In corso a Firenze la 24esima edizione del festival. L’azienda agricola isolana si conferma protagonista per il quarto anno consecutivo, unendo la passione per il grande schermo all’arte della viticoltura.
FIRENZE – Ogni grande vino è, prima di tutto, una storia in bottiglia. Un racconto liquido che si dipana lentamente nel bicchiere. Mossa da questa profonda fascinazione per la narrazione, l’Azienda Agricola Arrighi partecipa per il quarto anno consecutivo come protagonista al Florence Korea Film Fest, la kermesse in corso in questi giorni (dal 19 al 28 marzo) al Cinema La Compagnia di Firenze e sulla piattaforma MYmovies.
L’apertura del festival e il brindisi con le star
La 24esima edizione si è aperta con un inno alla convivialità: la proiezione di “People and meat”, una commedia agrodolce del regista Yang Jong-hyun in cui tre anziani “ribelli” celebrano la vita a colpi di barbecue coreano, usando il cibo come potente antidoto contro la solitudine.
E proprio attorno al valore della condivisione a tavola, i vini dell’azienda elbana sono stati particolarmente apprezzati dagli ospiti VIP. Tra i calici alzati per brindare al successo della manifestazione ha spiccato quello di Gong Yoo, conclamata star internazionale e volto iconico di successi globali come Squid Game e Train to Busan.

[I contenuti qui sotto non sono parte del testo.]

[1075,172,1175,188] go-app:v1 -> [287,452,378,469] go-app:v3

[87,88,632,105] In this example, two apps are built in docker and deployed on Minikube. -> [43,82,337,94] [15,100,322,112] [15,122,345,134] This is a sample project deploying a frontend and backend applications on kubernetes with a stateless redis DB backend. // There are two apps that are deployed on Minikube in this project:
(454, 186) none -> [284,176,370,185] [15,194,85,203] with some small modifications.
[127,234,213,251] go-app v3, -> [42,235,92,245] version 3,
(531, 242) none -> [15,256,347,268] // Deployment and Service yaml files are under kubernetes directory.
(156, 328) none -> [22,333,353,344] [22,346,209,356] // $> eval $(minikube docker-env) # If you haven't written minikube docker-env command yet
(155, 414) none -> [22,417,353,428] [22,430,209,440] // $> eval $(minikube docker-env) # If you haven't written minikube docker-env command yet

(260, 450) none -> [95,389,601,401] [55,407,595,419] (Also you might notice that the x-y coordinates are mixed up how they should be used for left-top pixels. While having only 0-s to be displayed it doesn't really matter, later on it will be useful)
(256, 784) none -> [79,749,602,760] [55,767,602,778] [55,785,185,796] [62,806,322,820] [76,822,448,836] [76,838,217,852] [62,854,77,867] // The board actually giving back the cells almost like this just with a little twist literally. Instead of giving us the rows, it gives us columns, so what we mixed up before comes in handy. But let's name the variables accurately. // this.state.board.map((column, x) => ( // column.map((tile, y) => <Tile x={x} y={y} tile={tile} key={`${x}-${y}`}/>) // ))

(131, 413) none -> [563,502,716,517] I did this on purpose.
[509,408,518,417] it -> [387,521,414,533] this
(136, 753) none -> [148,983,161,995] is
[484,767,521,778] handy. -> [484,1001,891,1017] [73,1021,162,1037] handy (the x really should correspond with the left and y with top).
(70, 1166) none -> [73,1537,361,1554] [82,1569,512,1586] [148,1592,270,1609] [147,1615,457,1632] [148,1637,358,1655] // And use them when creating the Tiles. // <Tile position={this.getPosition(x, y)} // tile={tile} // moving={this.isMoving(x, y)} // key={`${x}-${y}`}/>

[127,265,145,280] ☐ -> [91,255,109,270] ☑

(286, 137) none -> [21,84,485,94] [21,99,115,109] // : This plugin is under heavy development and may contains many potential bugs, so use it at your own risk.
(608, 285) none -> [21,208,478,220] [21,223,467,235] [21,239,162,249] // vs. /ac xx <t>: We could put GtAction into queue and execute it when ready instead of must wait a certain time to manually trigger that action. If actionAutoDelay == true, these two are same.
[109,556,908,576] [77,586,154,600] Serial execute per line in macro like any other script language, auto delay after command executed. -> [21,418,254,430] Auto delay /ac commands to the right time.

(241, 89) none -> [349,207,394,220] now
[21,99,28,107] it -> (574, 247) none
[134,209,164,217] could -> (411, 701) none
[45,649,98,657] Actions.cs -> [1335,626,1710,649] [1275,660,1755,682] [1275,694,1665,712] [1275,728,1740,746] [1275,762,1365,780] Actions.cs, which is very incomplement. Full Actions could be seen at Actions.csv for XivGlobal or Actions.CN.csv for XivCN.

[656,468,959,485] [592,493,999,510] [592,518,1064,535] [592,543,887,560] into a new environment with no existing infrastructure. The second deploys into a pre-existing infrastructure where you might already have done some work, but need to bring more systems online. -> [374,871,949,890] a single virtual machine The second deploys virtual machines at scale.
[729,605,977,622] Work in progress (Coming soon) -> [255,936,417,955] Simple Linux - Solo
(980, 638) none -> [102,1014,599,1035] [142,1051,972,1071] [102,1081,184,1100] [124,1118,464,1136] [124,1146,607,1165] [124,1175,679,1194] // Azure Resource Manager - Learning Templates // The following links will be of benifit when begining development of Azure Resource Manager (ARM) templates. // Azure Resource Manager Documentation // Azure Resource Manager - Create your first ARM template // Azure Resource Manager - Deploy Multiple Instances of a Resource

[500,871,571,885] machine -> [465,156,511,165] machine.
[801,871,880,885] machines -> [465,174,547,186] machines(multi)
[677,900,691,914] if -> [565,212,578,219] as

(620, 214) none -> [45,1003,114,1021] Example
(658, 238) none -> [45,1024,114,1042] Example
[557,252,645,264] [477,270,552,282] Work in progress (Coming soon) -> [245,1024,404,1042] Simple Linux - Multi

L’anima cinematografica dell’Azienda Arrighi

La partecipazione al festival fiorentino non è una semplice vetrina promozionale, ma la naturale evoluzione di una realtà agricola che ha fatto del racconto audiovisivo uno strumento per condividere innovazione e conoscenza. La passione di Arrighi per il cinema è testimoniata da ben tre prestigiose produzioni documentaristiche:
- “Vinum Insulae”: Diretto da Stefano Muti (Cosmomedia), il documentario ha trasformato un audace esperimento scientifico-enologico in pura emozione. Selezionato tra 144 video di 17 nazioni, è stato l’unico a conquistare un doppio riconoscimento al 26° Festival International Œnovidéo di Marsiglia (Miglior Cortometraggio e Premio della Revue des Œnologues).
- “Nesos il nettare degli Dei”: Un docufilm del 2022 firmato da Giuseppe De Masi (regista per Rai e Mediaset), che in 24 minuti esplora le radici profonde del vino isolano.
- “Elba – Italiens Trauminsel im Mittelmeer”: Un recente documentario trasmesso sul prestigioso canale europeo Arte.tv, diretto da Timo Zorn, che vede l’azienda agricola tra i suoi protagonisti principali.
Il palcoscenico di Firenze e le radici all’Elba
Mentre Firenze si conferma capitale europea della cultura coreana – con numeri impressionanti che registrano 12 star internazionali e oltre 70 titoli in cartellone tra blockbuster e cinema indipendente – l’anima dei vini Arrighi resta saldamente ancorata al suo terroir d’origine.
Le vigne dell’azienda si trovano a Porto Azzurro, immerse in una luce unica sospesa tra cielo e mare. Una tenuta di 22 ettari (di cui 8 coltivati a vite), incastonata completamente all’interno del Parco Nazionale dell’Arcipelago Toscano, orgogliosa parte della Riserva della Biosfera MAB UNESCO “Isole di Toscana”.